To unravel the biologies of resistance and metastasis, it is essential to use experimental model systems that capture the complex intra-tumor heterogeneity inherent to human TNBC. Our laboratory achieves this by using orthotopic PDX models in vivo (mice) and ex vivo (PDX tumor-derived organoid cultures). We use these PDX models as a primary discovery platform as well as experimental system. As diagrammed above, we have developed methodologies enabling us to readily manipulate PDX, making these a tractable and robust system with which to experimentally perturb human TNBC cells. These PDX studies are complemented by studies in human TNBC cell lines as well as immune-competent genetically engineered mouse models of breast cancer. A key aspect of our approach is evaluation of experimental findings in data derived directly from human TNBC biopsies.
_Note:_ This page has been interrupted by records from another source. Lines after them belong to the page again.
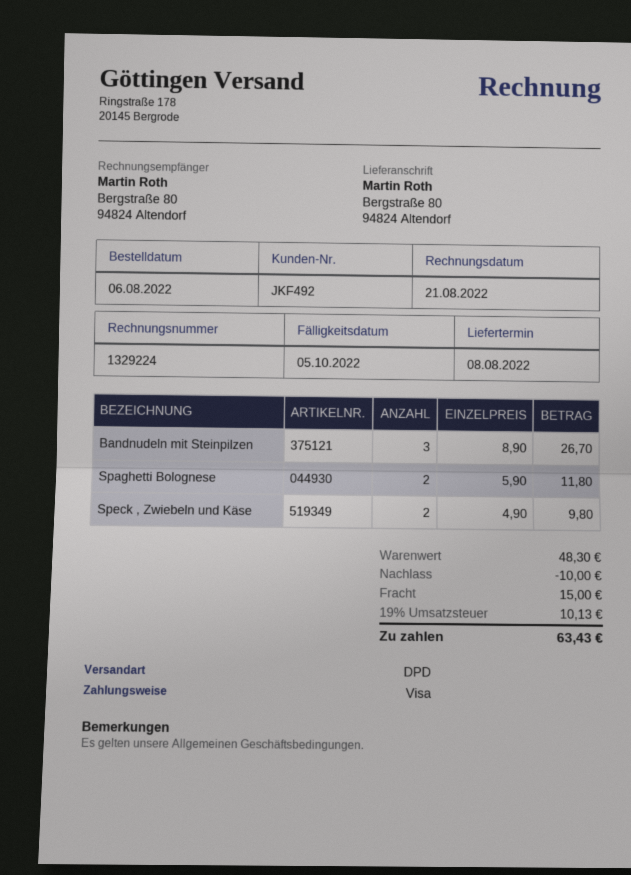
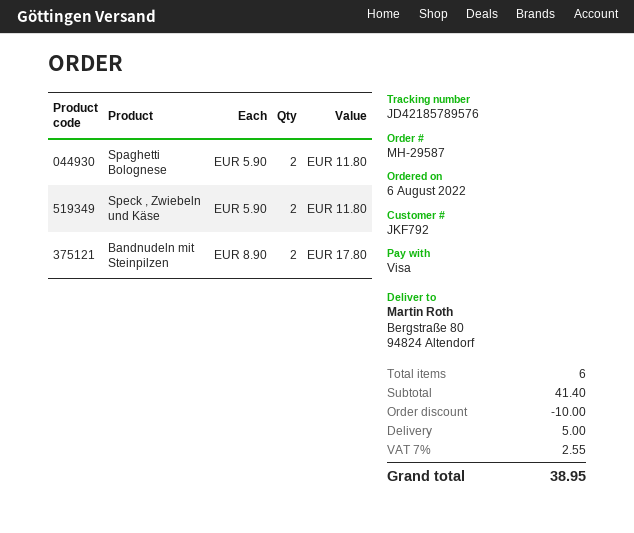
customer number: JKF492 -> JKF792
Bandnudeln mit Steinpilzen: 3 x 8.90 = 26.70 -> 2 x 8.90 = 17.80
Speck , Zwiebeln und Käse: 2 x 4.90 = 9.80 -> 2 x 5.90 = 11.80
subtotal: 48.30 -> 41.40
shipping: 15.00 -> 5.00
tax: 19% = 10.13 -> 7% = 2.55
total: 63.43 -> 38.95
PDX models of TNBC have been shown to recapitulate genomic and transcriptomic features of originating patient biopsies. Importantly, we have shown that these PDX models capture the complex drug treatment responses as well as metastatic phenotypes of patients’ tumors. Thus, we are leveraging these models to discover and mechanistically understand features of tumor cell subpopulations that functionally drive therapy resistance and metastasis.

Foundation projects that exemplify the capabilities of these models and form the basis for many of the future research projects in our laboratory are outlined below.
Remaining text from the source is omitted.